:: Problem statement ::
Every record below needs to be set down exactly. Pictures do not belong in the copy.

(Web page edit records)
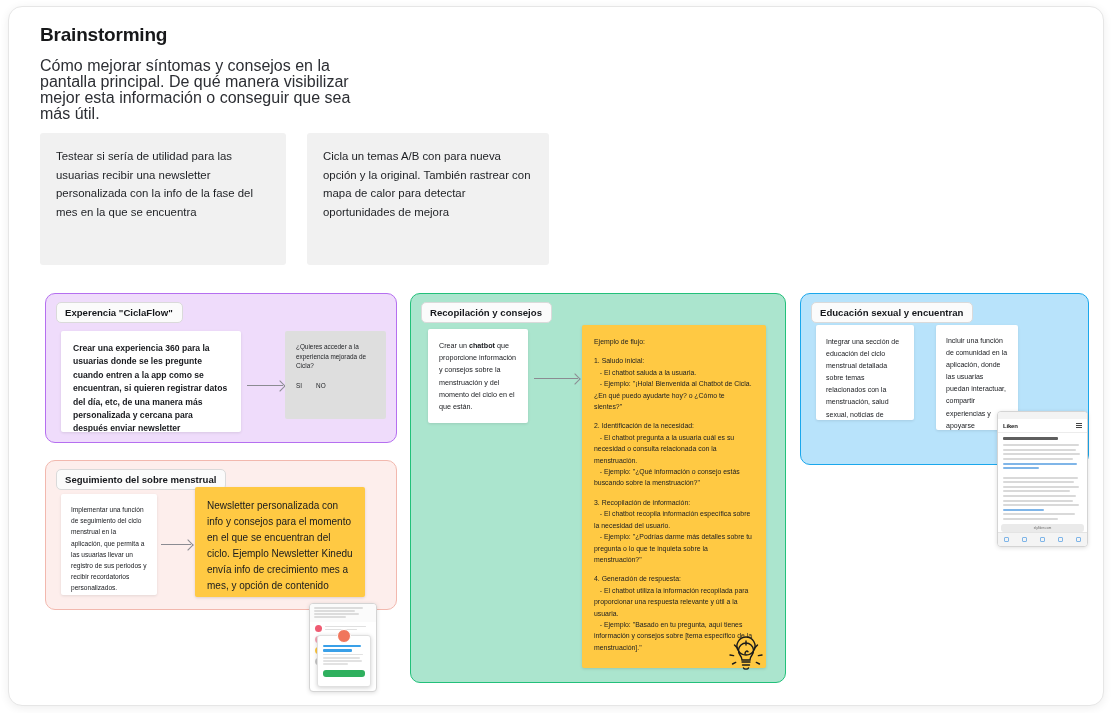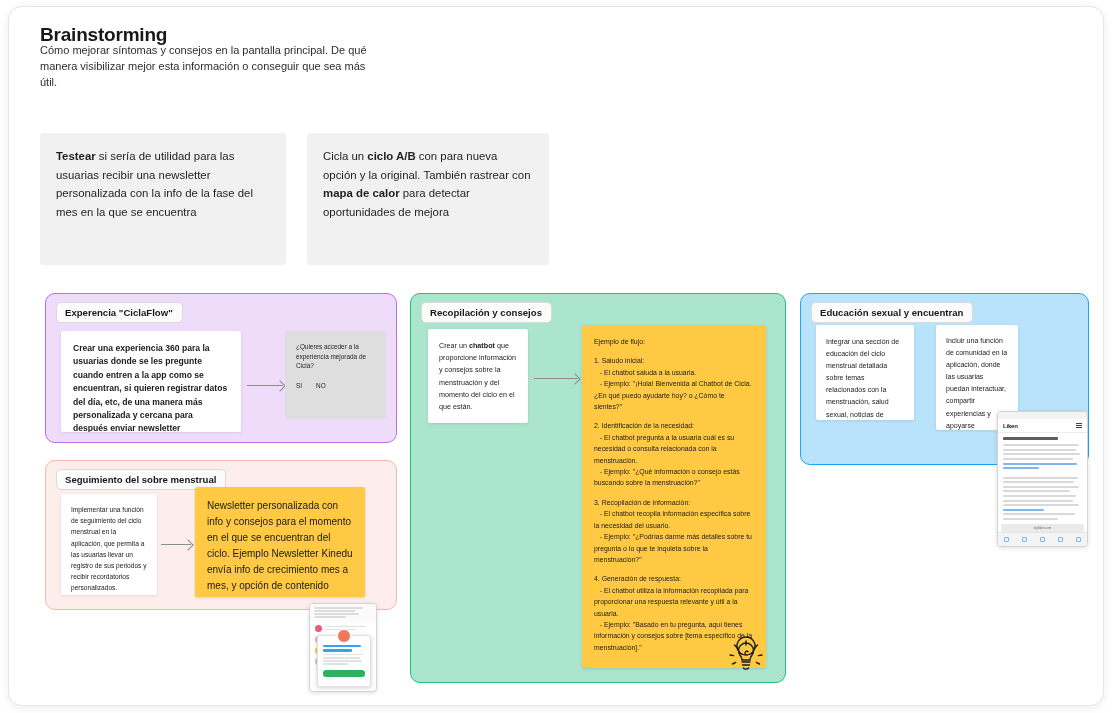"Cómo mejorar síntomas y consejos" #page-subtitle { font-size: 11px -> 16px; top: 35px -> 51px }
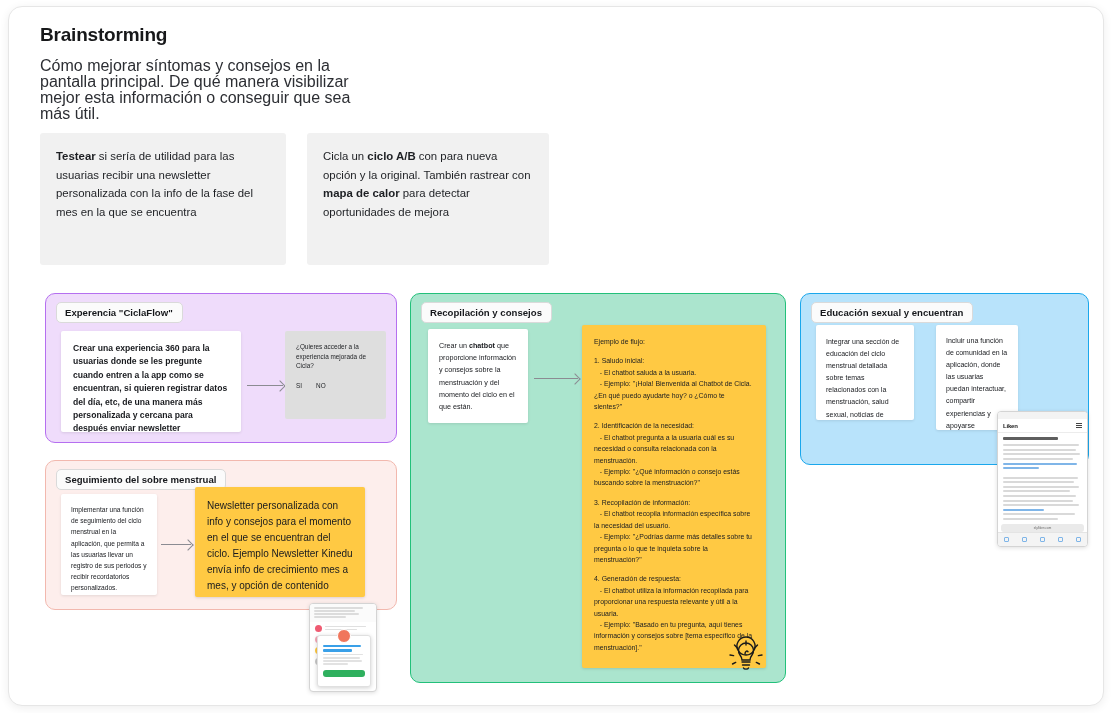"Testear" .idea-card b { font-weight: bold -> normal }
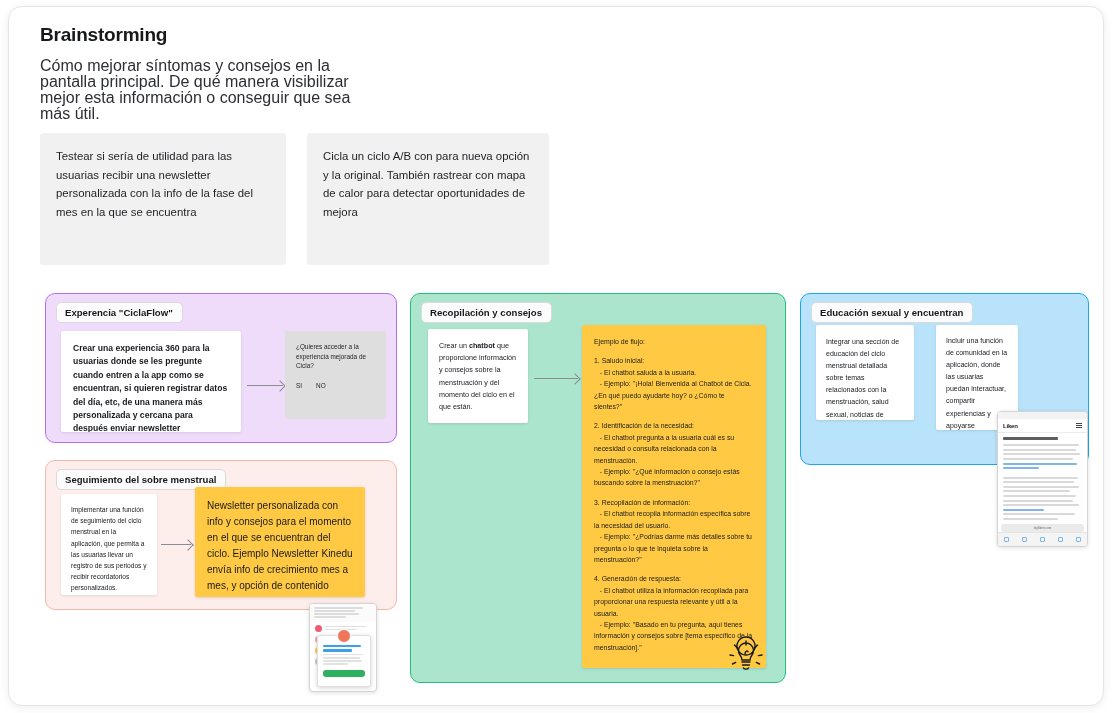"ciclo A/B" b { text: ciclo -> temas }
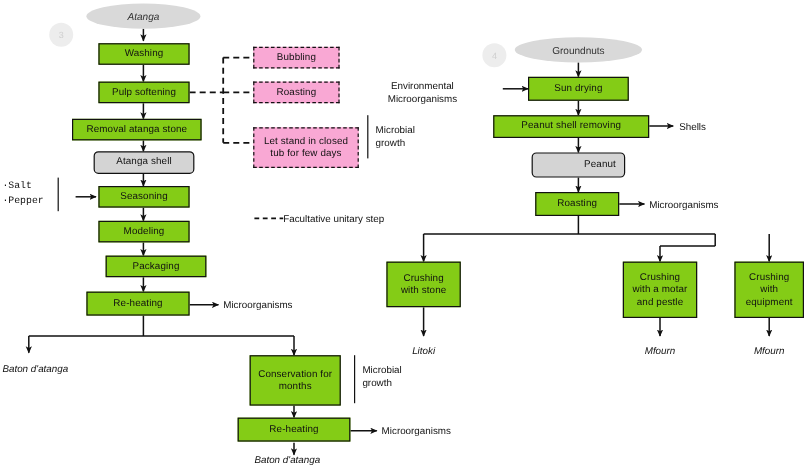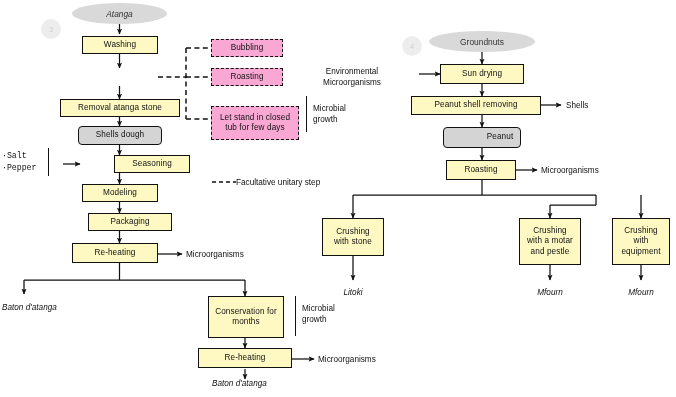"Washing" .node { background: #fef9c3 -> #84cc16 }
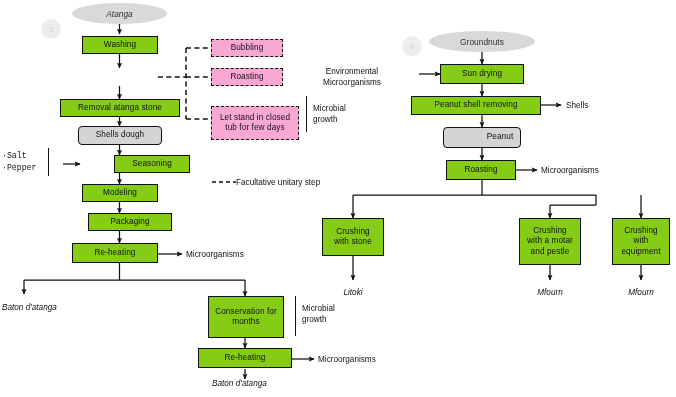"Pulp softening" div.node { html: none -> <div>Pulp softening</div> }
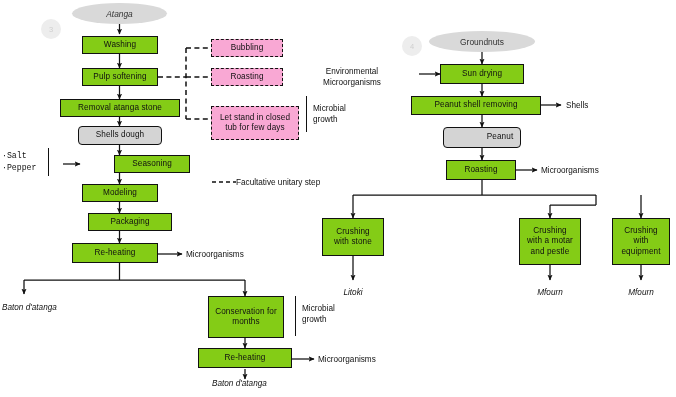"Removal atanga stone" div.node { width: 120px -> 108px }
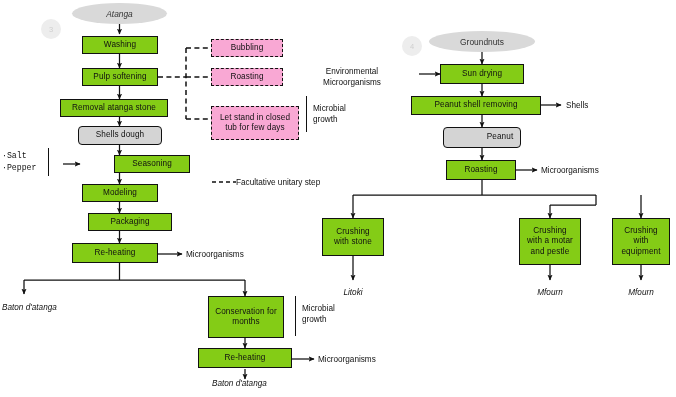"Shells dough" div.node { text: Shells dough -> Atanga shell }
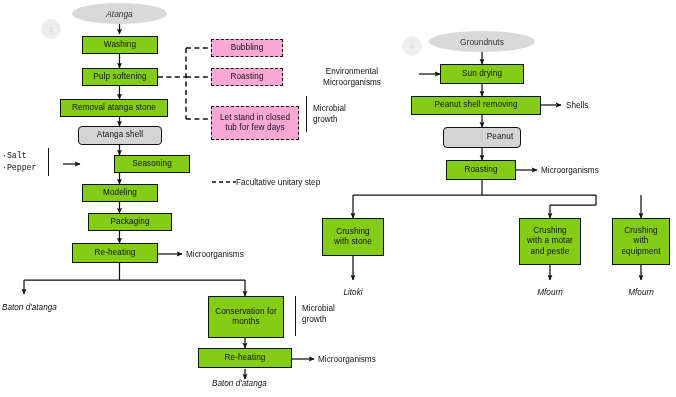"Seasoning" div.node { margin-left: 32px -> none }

:: Finished task ::
"Cómo mejorar síntomas y consejos" #page-subtitle { font-size: 11px -> 16px; top: 35px -> 51px }
"Testear" .idea-card b { font-weight: bold -> normal }
"ciclo A/B" b { text: ciclo -> temas }
"Washing" .node { background: #fef9c3 -> #84cc16 }
"Pulp softening" div.node { html: none -> <div>Pulp softening</div> }
"Removal atanga stone" div.node { width: 120px -> 108px }
"Shells dough" div.node { text: Shells dough -> Atanga shell }
"Seasoning" div.node { margin-left: 32px -> none }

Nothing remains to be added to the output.